As indicated above, further consultation is needed on whether the framework directive should include an option for the endorsement of codes by public authorities. All codes, as agreements between undertakings, would remain under an obligation to respect competition rules. As stated above, any endorsement by public authorities would create a presumption of conformity with the provisions of the framework directive, but would have no bearing on their compatibility with competition law provisions, notably those set out in Article 81 of the Treaty.

3. List of examples

In order to further illustrate the scope of application of the general clause and the fairness/unfairness categories a non-exhaustive list of examples would be contained in a list attached to the framework directive.
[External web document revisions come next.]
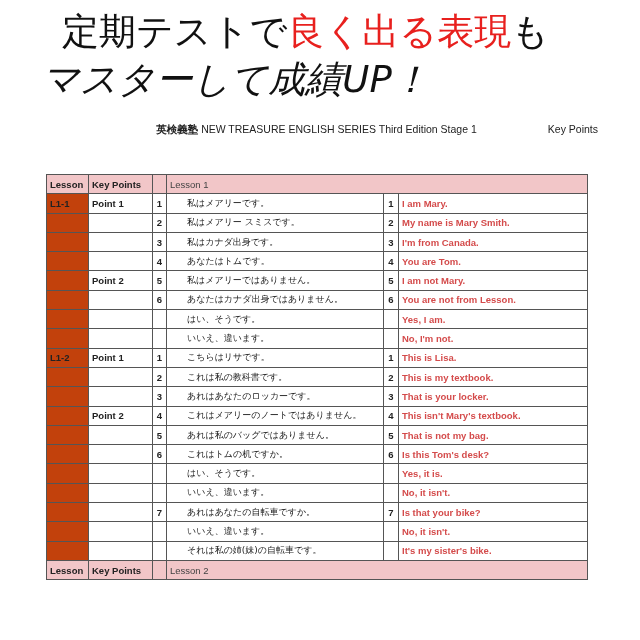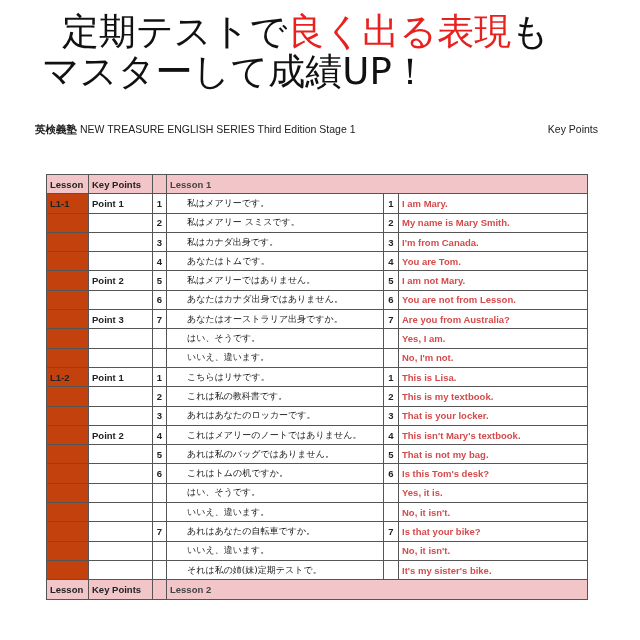--- a/index.html
+++ b/index.html
@@ -9,7 +9,7 @@
               color: #111; font-weight: normal; letter-spacing: 0px; white-space: nowrap; }
   .headline .accent { color: #e8201e; }
   #headline-1 { top: 10px; margin-left: 20px; }
-  #headline-2 { top: 50px; }
+  #headline-2 { top: 58px; font-style: italic; }
   .doc-header { position: absolute; top: 123px; left: 35px; width: 563px; height: 16px;
                 font-family: "Liberation Sans", sans-serif; font-size: 10.5px; color: #222; }
   .doc-header .brand { font-weight: bold; }

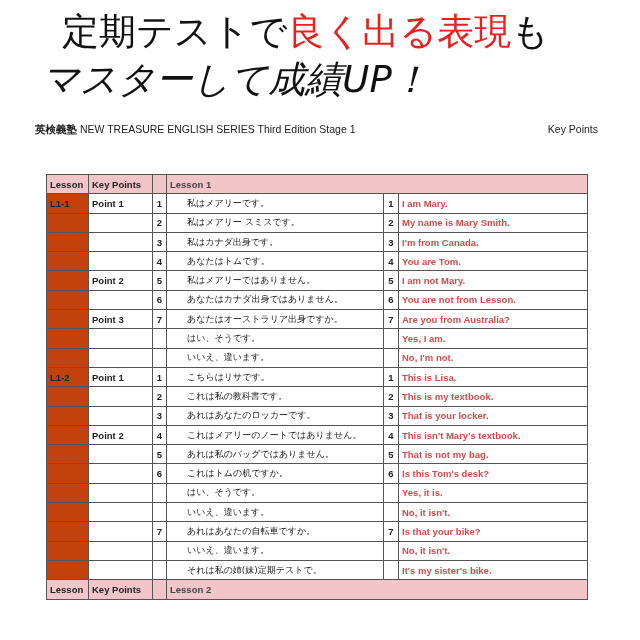--- a/index.html
+++ b/index.html
@@ -11,7 +11,7 @@
   #headline-1 { top: 10px; margin-left: 20px; }
   #headline-2 { top: 58px; font-style: italic; }
   .doc-header { position: absolute; top: 123px; left: 35px; width: 563px; height: 16px;
-                font-family: "Liberation Sans", sans-serif; font-size: 10.5px; color: #222; }
+                font-family: "Liberation Sans", sans-serif; font-size: 10.5px; color: #222; text-align: center; }
   .doc-header .brand { font-weight: bold; }
   .doc-header .right { position: absolute; right: 0; top: 0; }
   table.kp { position: absolute; top: 174px; left: 46px; border-collapse: collapse;

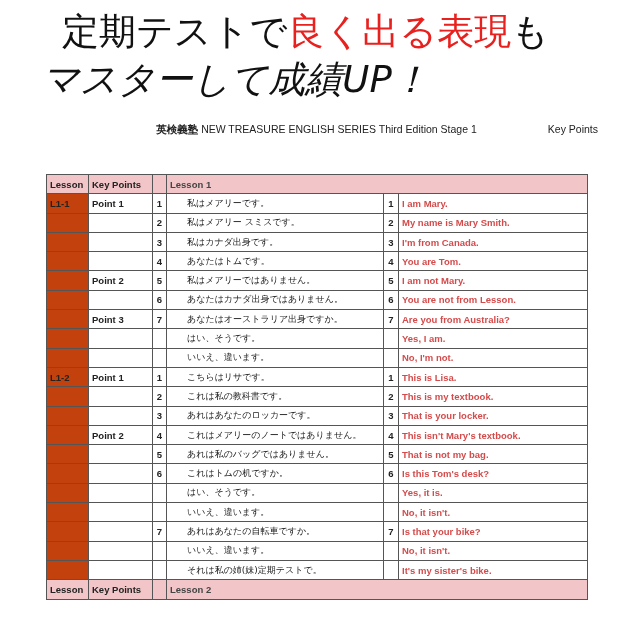--- a/index.html
+++ b/index.html
@@ -25,7 +25,7 @@
   table.kp td.ja { color: #222; font-family: "DejaVu Sans", sans-serif; font-size: 9px; padding-left: 20px; }
   table.kp td.en { color: #d44b4b; font-weight: bold; }
   table.kp tr.hdr td { background: #f2c6c8; font-weight: bold; color: #222; margin-left: 11px; }
-  table.kp tr.hdr td.lesson-title { color: #444; font-weight: bold; }
+  table.kp tr.hdr td.lesson-title { color: #444; font-weight: normal; }
   .cutoff { position: absolute; left: 0; top: 618px; width: 640px; height: 22px; background: #fff; }
 </style>
 </head>

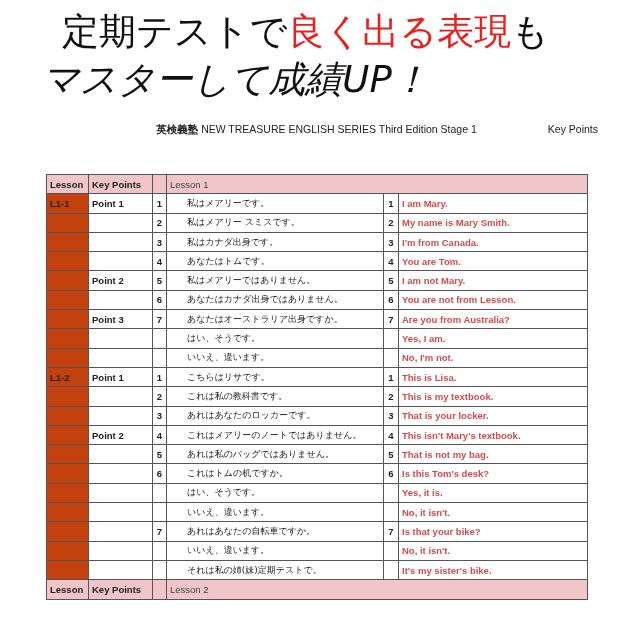--- a/index.html
+++ b/index.html
@@ -106,14 +106,6 @@
       </tr>
       <tr>
         <td class="lesson"></td>
-        <td class="kpt">Point 3</td>
-        <td class="num">7</td>
-        <td class="ja">あなたはオーストラリア出身ですか。</td>
-        <td class="num">7</td>
-        <td class="en">Are you from Australia?</td>
-      </tr>
-      <tr>
-        <td class="lesson"></td>
         <td class="kpt"></td>
         <td class="num"></td>
         <td class="ja">はい、そうです。</td>

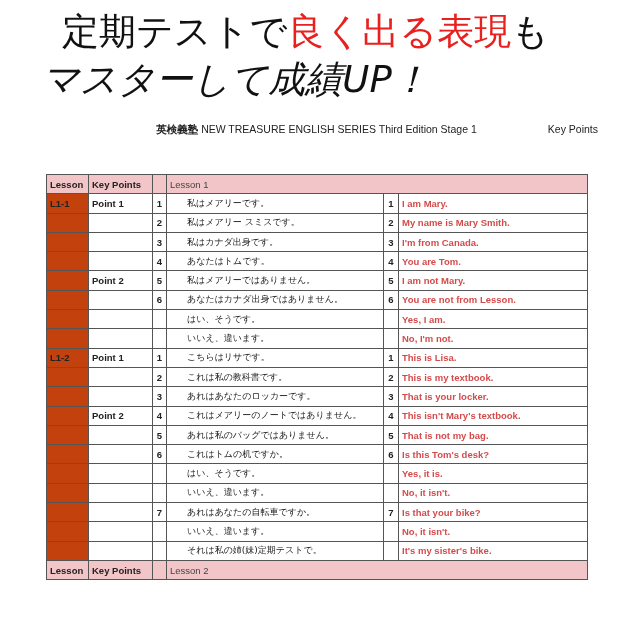--- a/index.html
+++ b/index.html
@@ -204,7 +204,7 @@
         <td class="lesson"></td>
         <td class="kpt"></td>
         <td class="num"></td>
-        <td class="ja">それは私の姉(妹)定期テストで。</td>
+        <td class="ja">それは私の姉(妹)の自転車です。</td>
         <td class="num"></td>
         <td class="en">It's my sister's bike.</td>
       </tr>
For example, the following could be given as examples of misleading practices:

- A representation about the independence, neutrality or objectivity of their advice where this is not the case;

- A representation about the risk or probability of risk associated with goods or services that is not correct.

III. Mutual recognition and country of origin

The combination of an adequate level of harmonisation and the principles of mutual recognition and country of origin (which should be enshrined in the framework directive) will have as a consequence that divergent interpretations in jurisprudence at national level will not result in the fragmentation of the internal market.

IV. Non Binding Guidance

Rules for the use of guidance on the general clause and the fairness/unfairness categories should be established in the framework directive. The framework directive would make clear that this guidance is not legally binding. There are different options for the development of such guidance. One possibility is through Commission recommendations/interpretative communications, after having consulted Member States' representatives in an appropriate forum, business associations and consumer organisations.

V. Stakeholder participation

Depending on the option chosen for guidance, a framework directive would provide for the Commission to mandate stakeholders to try and identify consensus on such guidance.

The framework directive would need to provide for general criteria for the selection of stakeholders. These criteria should ensure that the stakeholders chosen represent the interests at stake in the issues concerned.

Further criteria for the granting of mandate and the verification that the mandate had been respected would have to be laid down. These criteria should ensure that the mandate is precise and that a clear deadline is supplied. The right of the Commission to produce guidance if the negotiations failed should be safeguarded in the framework directive.

Further consultation is required on the precise nature of the above provisions.